23. The product as recited in claim 22 which further comprises program code means for sending a message to a user interface of the system if there is a match between the set of melodic intervals and the first set of dialect intervals.

24. The product as recited in claim 22 which further comprises:

program code means for retrieving a second set of dialect intervals for a second selected dialect;

program code means for comparing the set of melodic intervals to the second set of dialect intervals to determine whether the digitized speech sample is from human speech of the second selected dialect; and,

program code means for sending a message to a user interface of the system indicating that there is a match between the set of melodic intervals and the second set of dialect intervals.

25. The product as recited in claim 22 which further comprises:

program code means for comparing the digitized speech sample with a code book which contains stored speech samples corresponding to phonemes to generate a string of phonemes corresponding to the digitized speech sample; and

program code means for comparing the digitized speech sample to pitch data in the string of phonemes to select the set of melodic intervals.

26. The product as recited in claim 22 wherein the selecting means comprises:

program code means for analyzing the digitized speech sample to generate prosodic data; and,

program code means for selecting the melodic intervals according to the prosodic data.

27. The product as recited in claim 21 wherein the identifying means comprises:

program code means for generating prosody data for the string of linguistic units according to prosody rules of the system; and

program code means for altering the pitch data within the string of linguistic units according to the prosody data;

wherein the selected locations are chosen within the altered pitch data.
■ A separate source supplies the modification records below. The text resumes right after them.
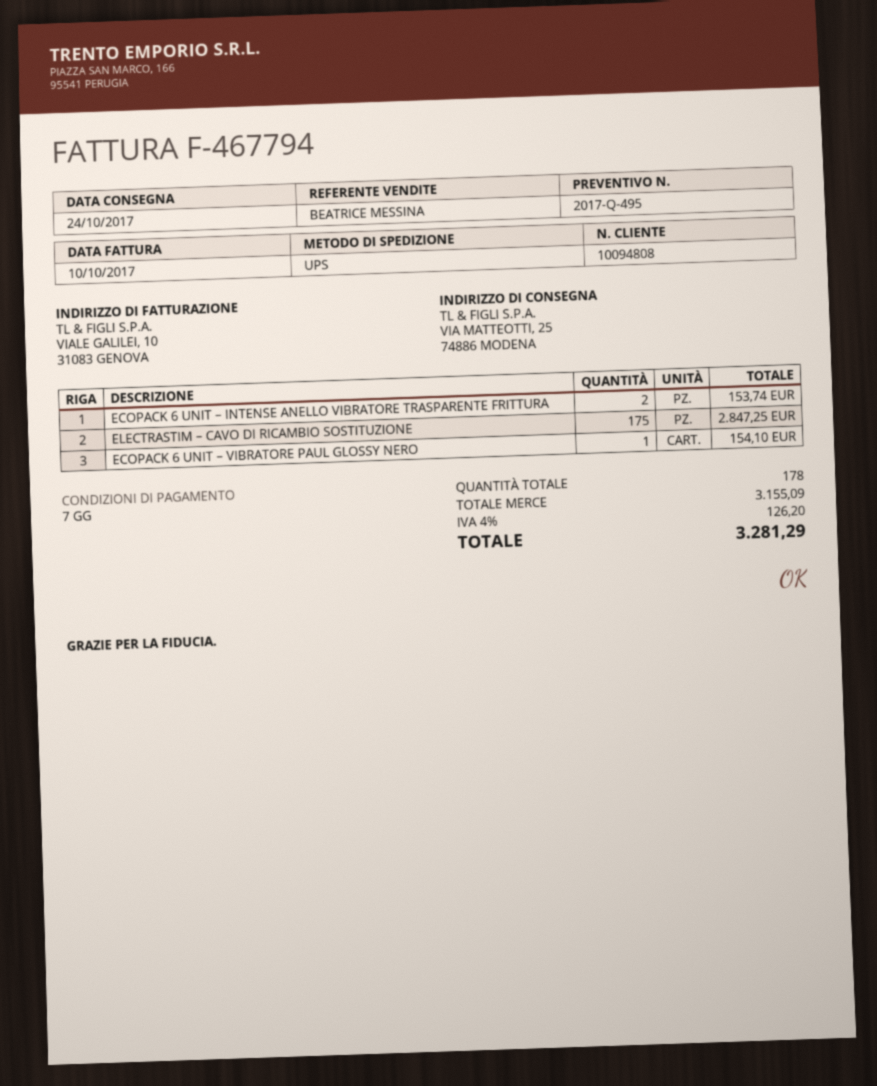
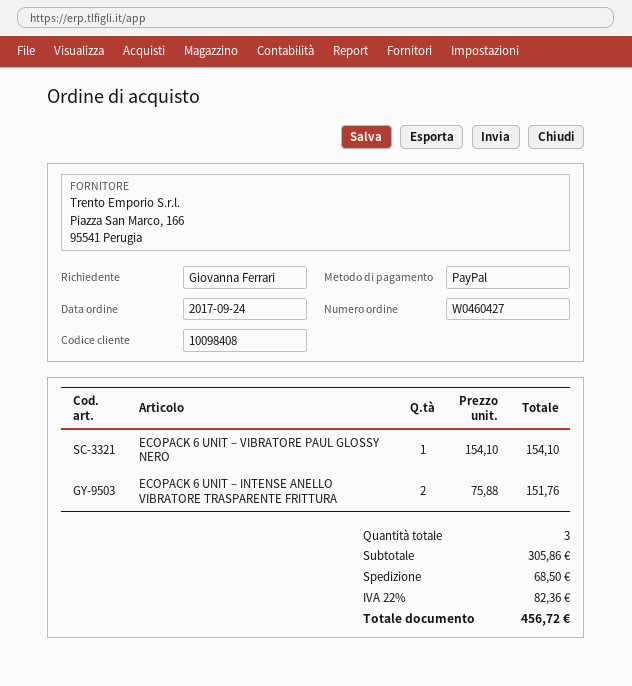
customer number: 10094808 -> 10098408
ECOPACK 6 UNIT – INTENSE ANELLO VIBRATORE TRASPARENTE FRITTURA: 2 for 153.74 -> 2 for 151.76
ELECTRASTIM – CAVO DI RICAMBIO SOSTITUZIONE: 175 for 2847.25 -> none
total quantity: 178 -> 3
subtotal: 3155.09 -> 305.86
shipping: none -> 68.50
tax: 4% = 126.20 -> 22% = 82.36
total: 3281.29 -> 456.72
28. A speech synthesis system comprising:

a memory for storing set of instructions to perform speech processing and speech data;

a processor coupled to the memory for executing the sets of instructions;

means for generating a string of linguistic units containing pitch data by selecting dialect neutral linguistic units from a first memory segment of the system which correspond to characters in a text string and concatenating the selected linguistic units together in a second memory segment of the system;

means for selecting locations within the pitch data of the string of linguistic units;

means for retrieving a first set of dialect intervals for a first selected dialect, the first set of dialect intervals selected from a set of melodic intervals as being indicative of the first selected dialect and stored in a dialect table in a third memory; and

means for applying the first set of dialect intervals to the pitch data at the selected locations so that synthesized speech of the first selected dialect produced.

29. The system as recited in claim 28 wherein the applying means changes at least one melodic interval at a selected location in the pitch data to at least one dialect interval of the first set of dialect intervals.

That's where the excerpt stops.